● Data extracts:
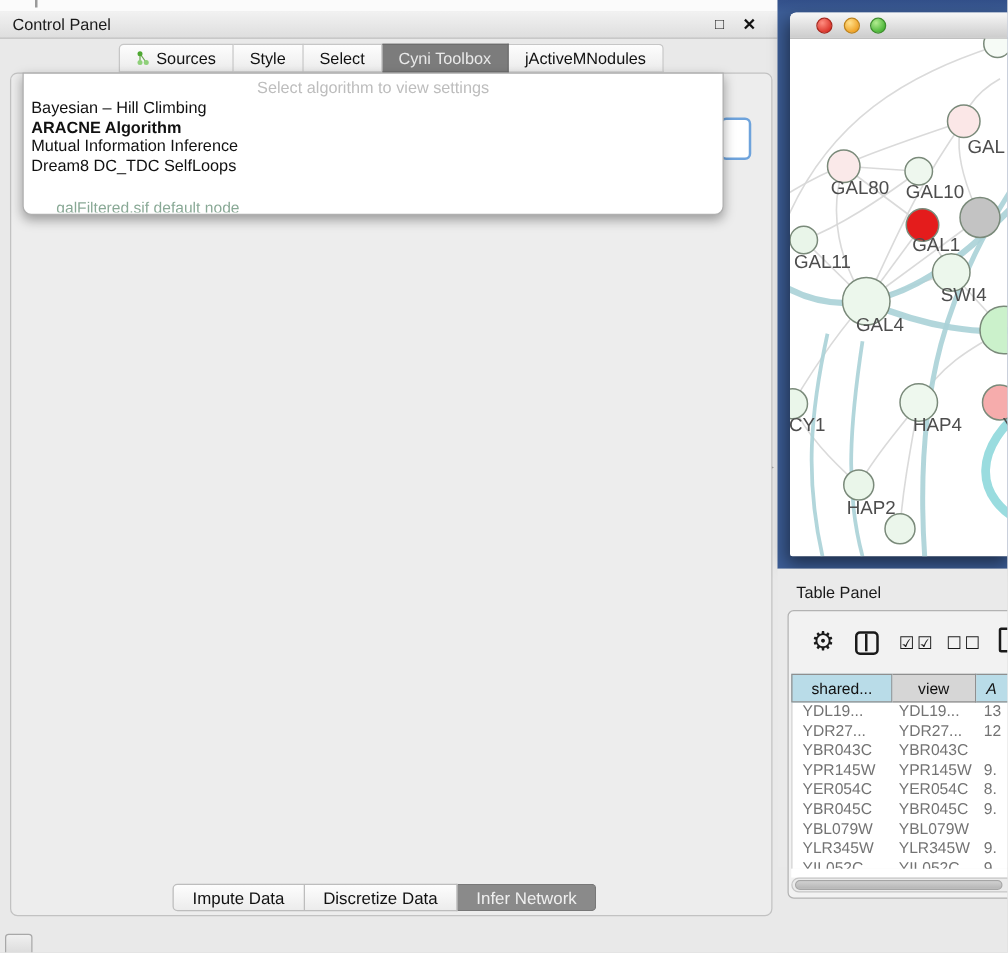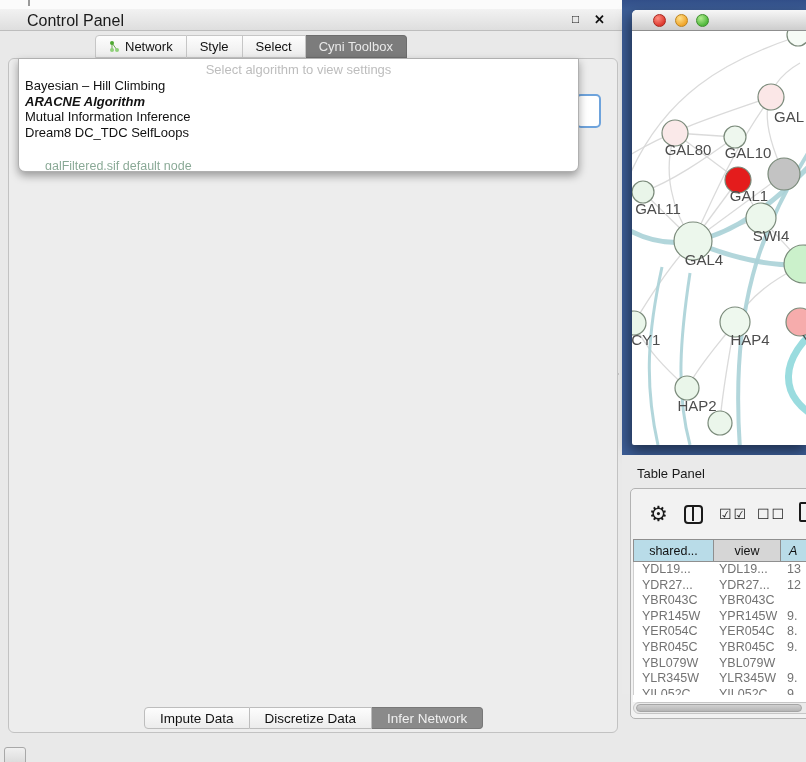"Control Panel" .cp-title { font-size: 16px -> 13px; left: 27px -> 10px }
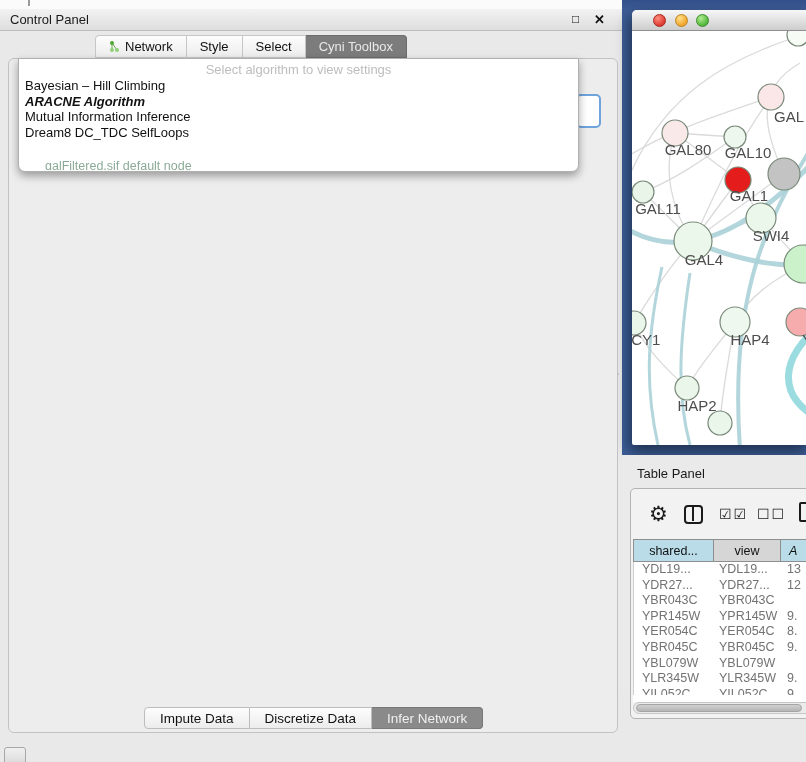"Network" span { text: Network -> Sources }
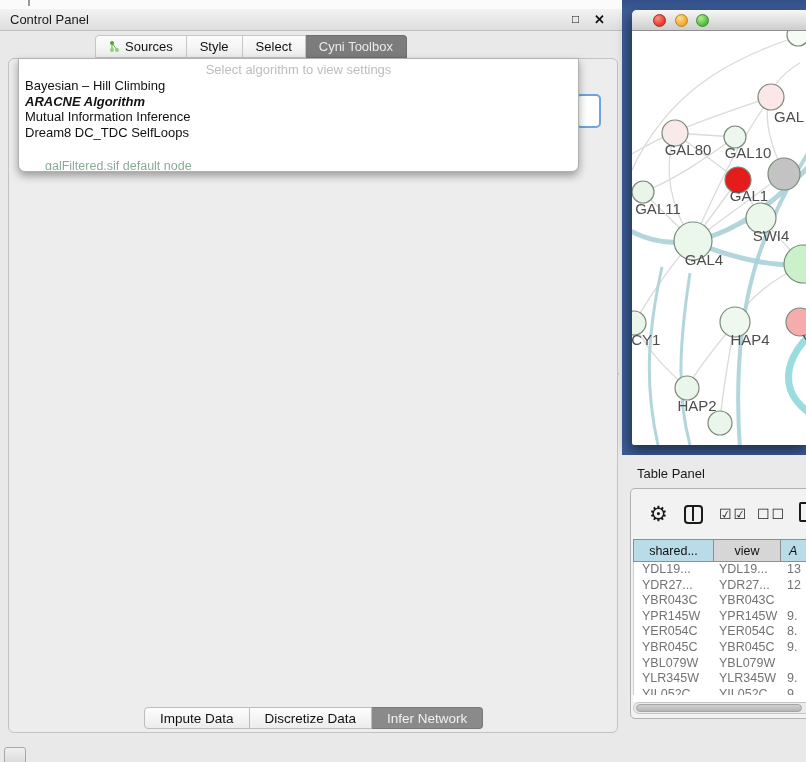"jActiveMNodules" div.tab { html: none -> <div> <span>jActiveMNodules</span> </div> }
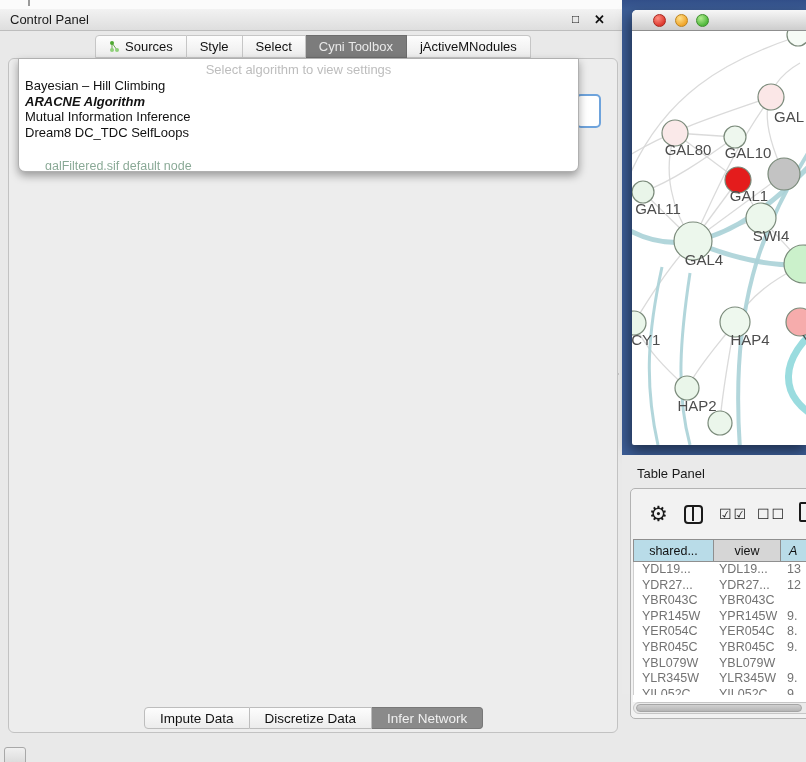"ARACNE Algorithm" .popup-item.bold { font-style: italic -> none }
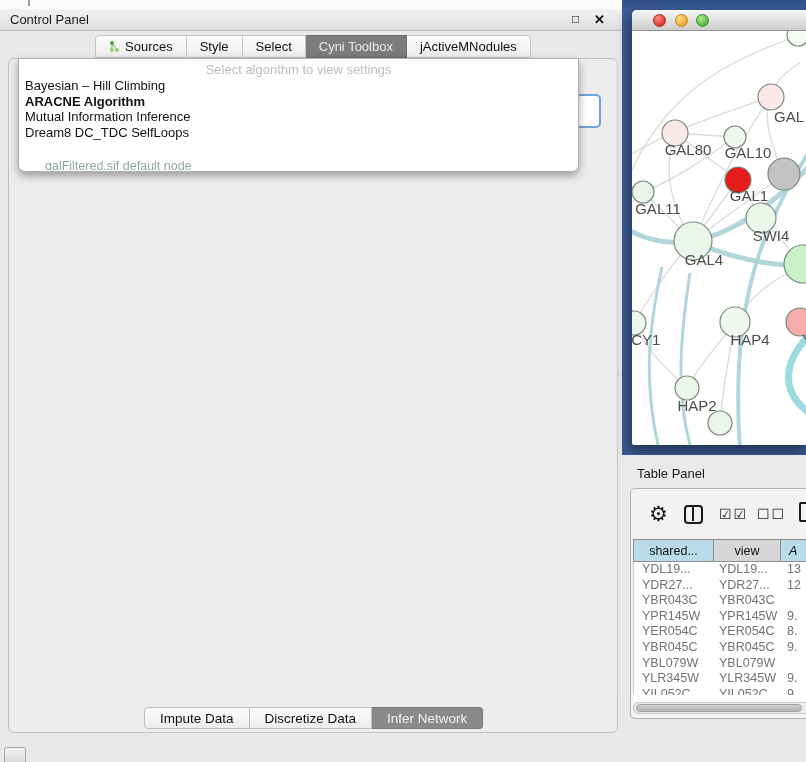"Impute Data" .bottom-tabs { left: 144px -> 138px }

---

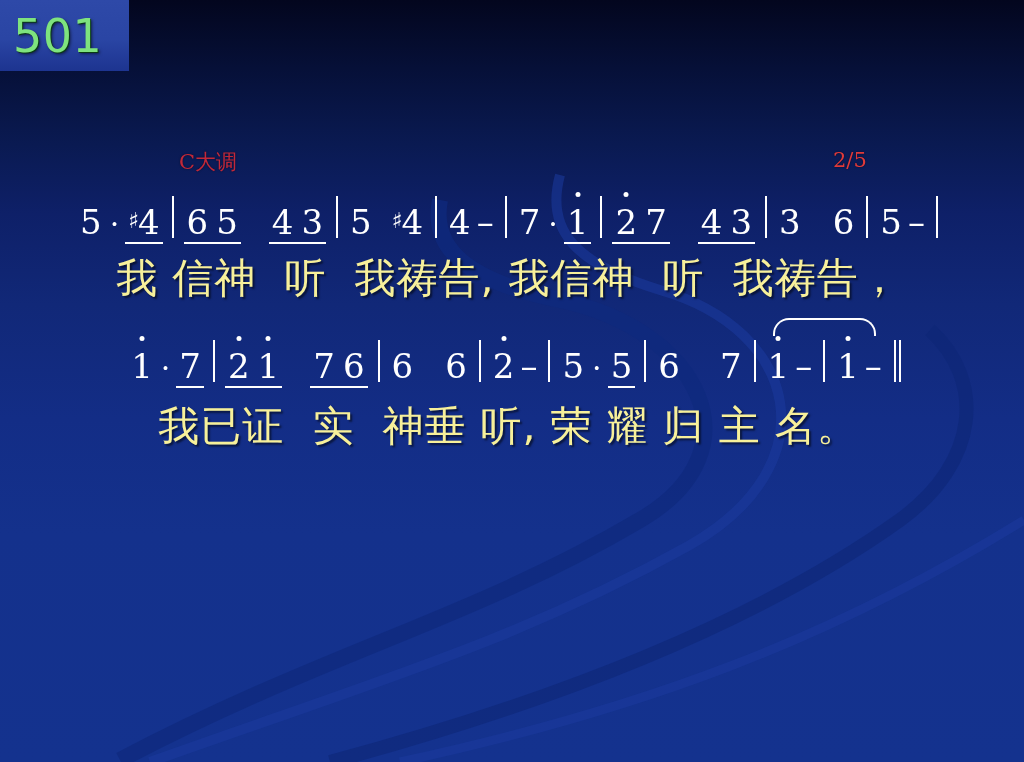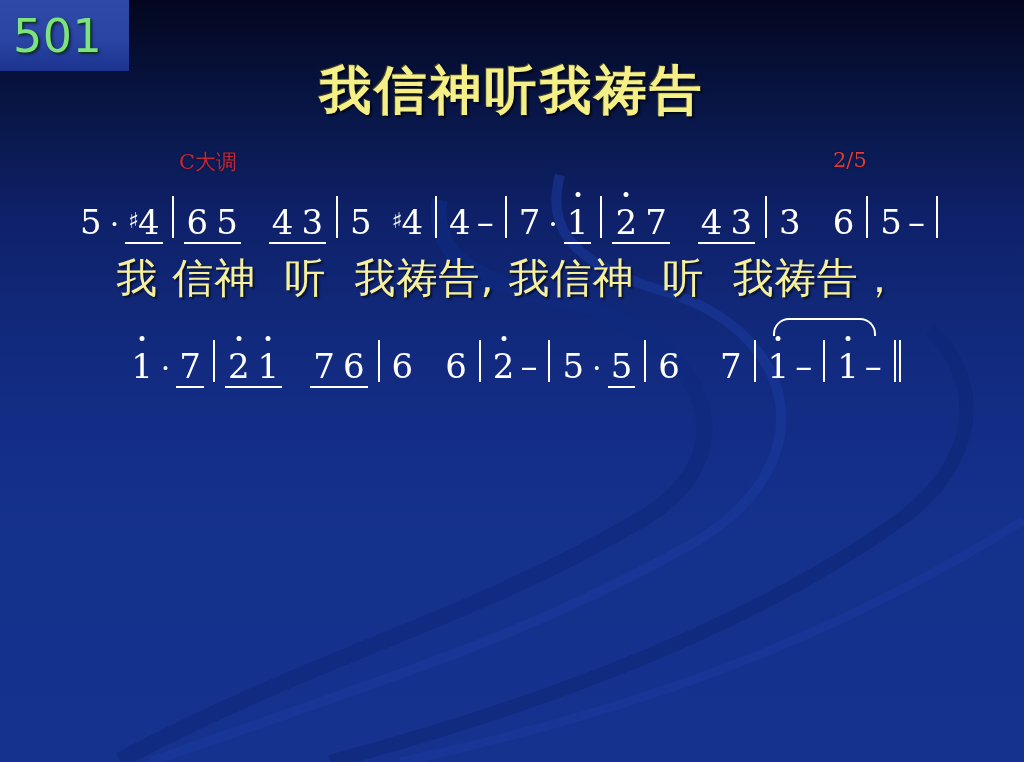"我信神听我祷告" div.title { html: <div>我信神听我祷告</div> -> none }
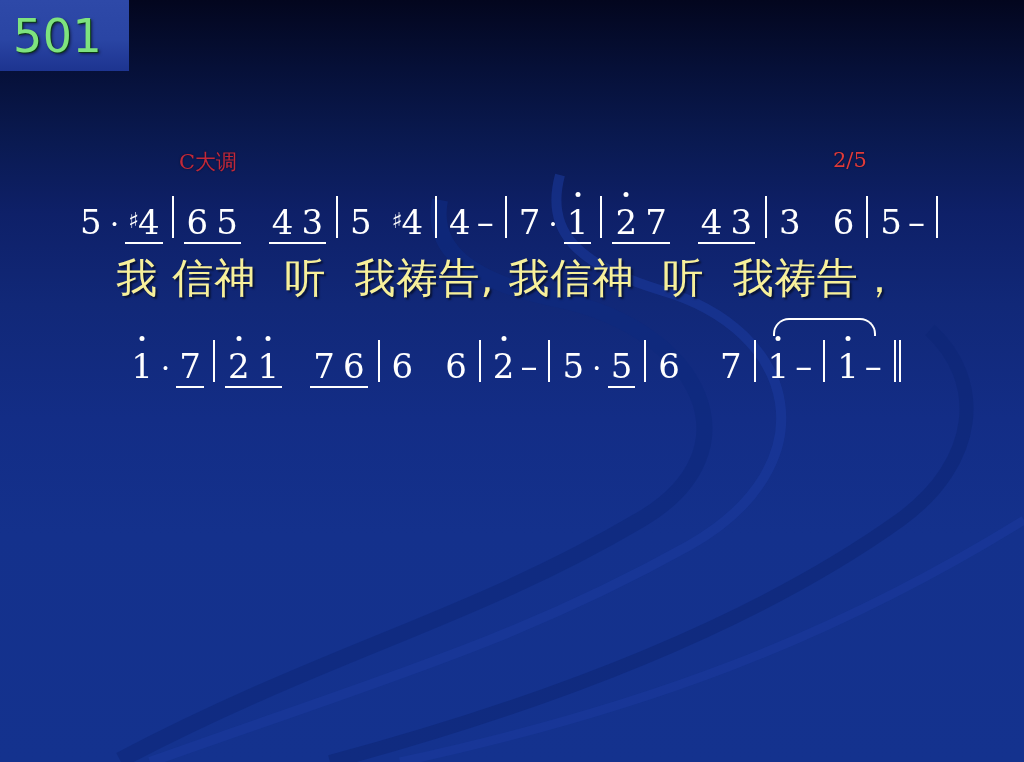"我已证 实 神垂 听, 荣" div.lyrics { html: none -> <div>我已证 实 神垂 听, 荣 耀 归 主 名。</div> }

● Work task: Nothing outside the stretch above, from the line with "text: Network ->" through the line with "left: 144px ->", is set down. Transcribe that stretch exactly, ends included, but not its pictures.

● Your response:
"Network" span { text: Network -> Sources }
"jActiveMNodules" div.tab { html: none -> <div> <span>jActiveMNodules</span> </div> }
"ARACNE Algorithm" .popup-item.bold { font-style: italic -> none }
"Impute Data" .bottom-tabs { left: 144px -> 138px }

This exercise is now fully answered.